Ce loup est un personnage intriguant : il peut être aussi bien un ami imaginaire qu’une personne manquant au sein du foyer. On peut y projeter pas mal de choses et je laisse volontairement cet espace ouvert tout en distillant des petits éléments qui renseignent sur son statut. Mais je voulais qu’on ressente avant tout une forme de douceur à travers cette figure qui apporte du réconfort à l’enfant. Je souhaitais également jouer un peu avec les codes narratifs attachés à la figure du loup issue du conte : j’ai toujours trouvé injuste la vision unique et unilatérale qu’on donne à cet animal. Quant aux moutons, qui représentent le flux quotidien dans lequel on se laisse absorber, ils ont une dimension poétique et amusante mais font également peur. Le rêve, donc l’imaginaire, permet selon moi de revisiter des éléments de notre quotidien, de voir parfois - et sans s’en rendre compte - les choses différemment en faisant un pas de côté. Lorsqu’on revient dans la vie réelle, on est plus à même de débloquer certaines situations, d’opérer des changements pour modifier ce qui ne va pas.
Vous avez choisi de ne pas mettre de dialogues dans ce film et de miser sur les bruitages et la musique. Pourquoi ?
Les gestes et les sons attachés aux rituels de la première partie du film créent une forme de communication : d’une certaine manière, les personnages parlent même si on n’entend pas leur voix. Pour moi, le son représente 50% du film : nous avons réalisé un important travail autour des ambiances et du sound design qui se transforme progressivement en musique. Le film a été pensé pour que le compositeur s’approprie toute cette matière sonore du bruitage afin de le réinjecter dans sa musique. Ces sons imprègnent tout le film : ils participent à l’expérience immersive que je cherchais depuis le début.

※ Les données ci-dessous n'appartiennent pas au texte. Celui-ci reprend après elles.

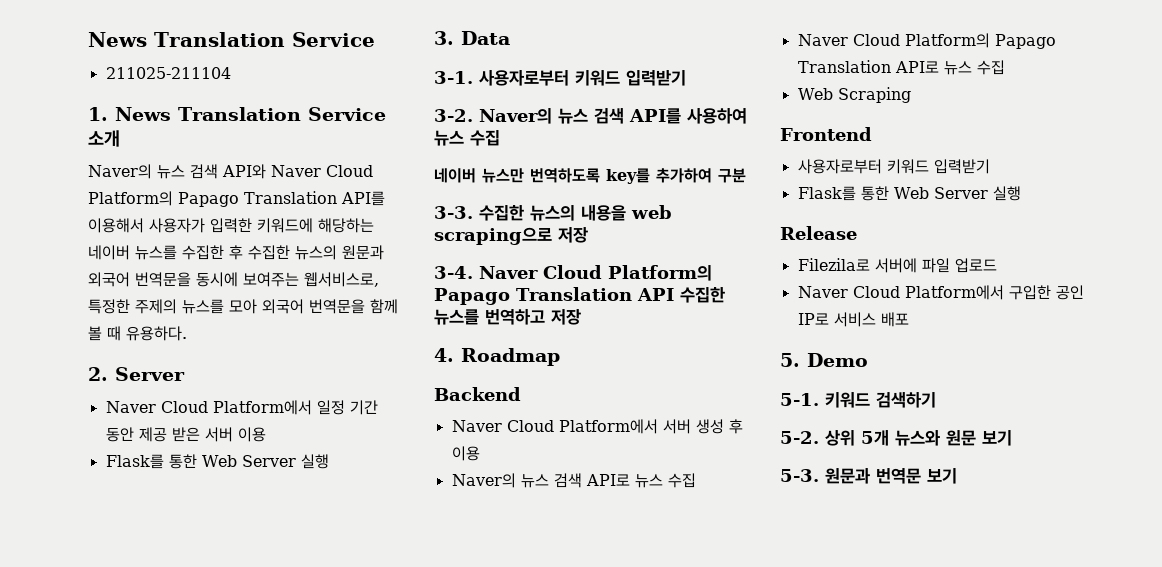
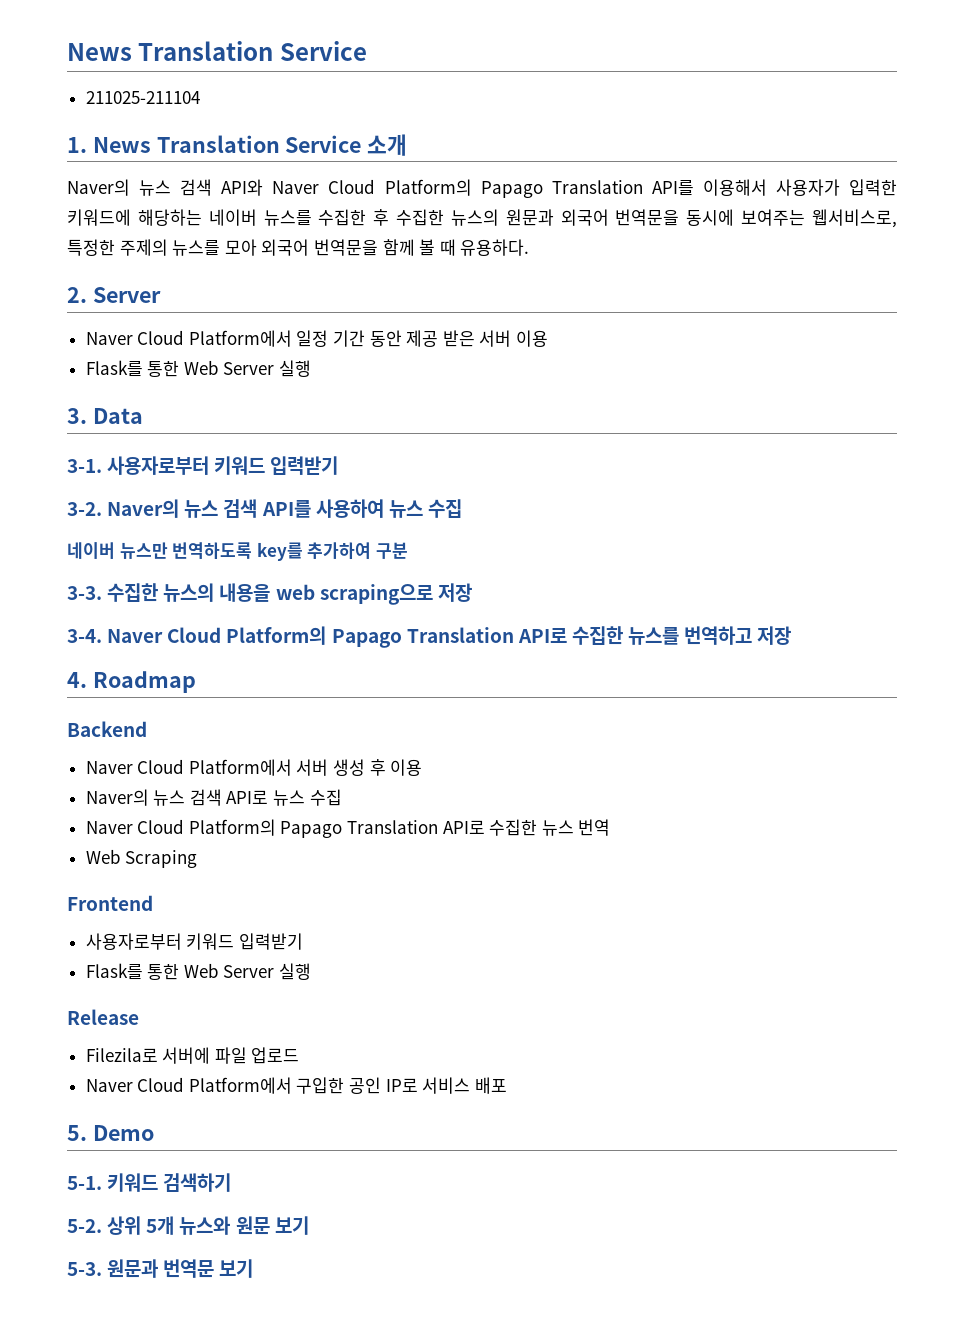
- Naver Cloud Platform의 Papago Translation API 수집한 뉴스를 번역하고 저장
+ Naver Cloud Platform의 Papago Translation API로 수집한 뉴스를 번역하고 저장
- Naver Cloud Platform의 Papago Translation API로 뉴스 수집
+ Naver Cloud Platform의 Papago Translation API로 수집한 뉴스 번역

Comment avez-vous travaillé avec Nathan Blais, le compositeur de ce court métrage ?
Nathan a un parcours de sound designer et de compositeur, il avait donc un profil correspondant bien à l’intention sonore du film. Nous nous sommes demandé en premier lieu : « Comment glisse-t-on progressivement vers la musique ? » « Comment assembler ces éléments de bruitage en musique ? » Au début de la fabrication, nous avons défini avec ma monteuse un son pour chaque personnage : nous avons presque travaillé davantage le son que l’image. J’ai donc donné à Nathan les premiers sons enregistrés dans ma cuisine avec les moyens du bord, puis d’autres, faits plus tard, qui complétaient ce lexique sonore. Il a ensuite pu les mélanger à la musique qu’il aime faire personnellement. J’ai pris beaucoup de plaisir à faire l’image, je voulais donc qu’il ait la même démarche pour le son et qu’il ne se sente pas bridé. Il est donc venu avec son univers, comme ces basses profondes qui arrivent lorsque les premiers moutons expirés apparaissent dans les chambres des différents membres de la famille avant d’envahir la maison. Lorsqu’on voit le film en salle, ces basses très englobantes provoquent une réaction physique. Enfin, je voulais être dans un univers onirique dans lequel à la fin, on retire progressivement et naturellement les couches de son pour revenir dans la maison et clore l’expérience en douceur, sans réveil brutal.
Moutons, loups et tasse de thé a reçu l’Aide avant réalisation à la production de films de court métrage du CNC.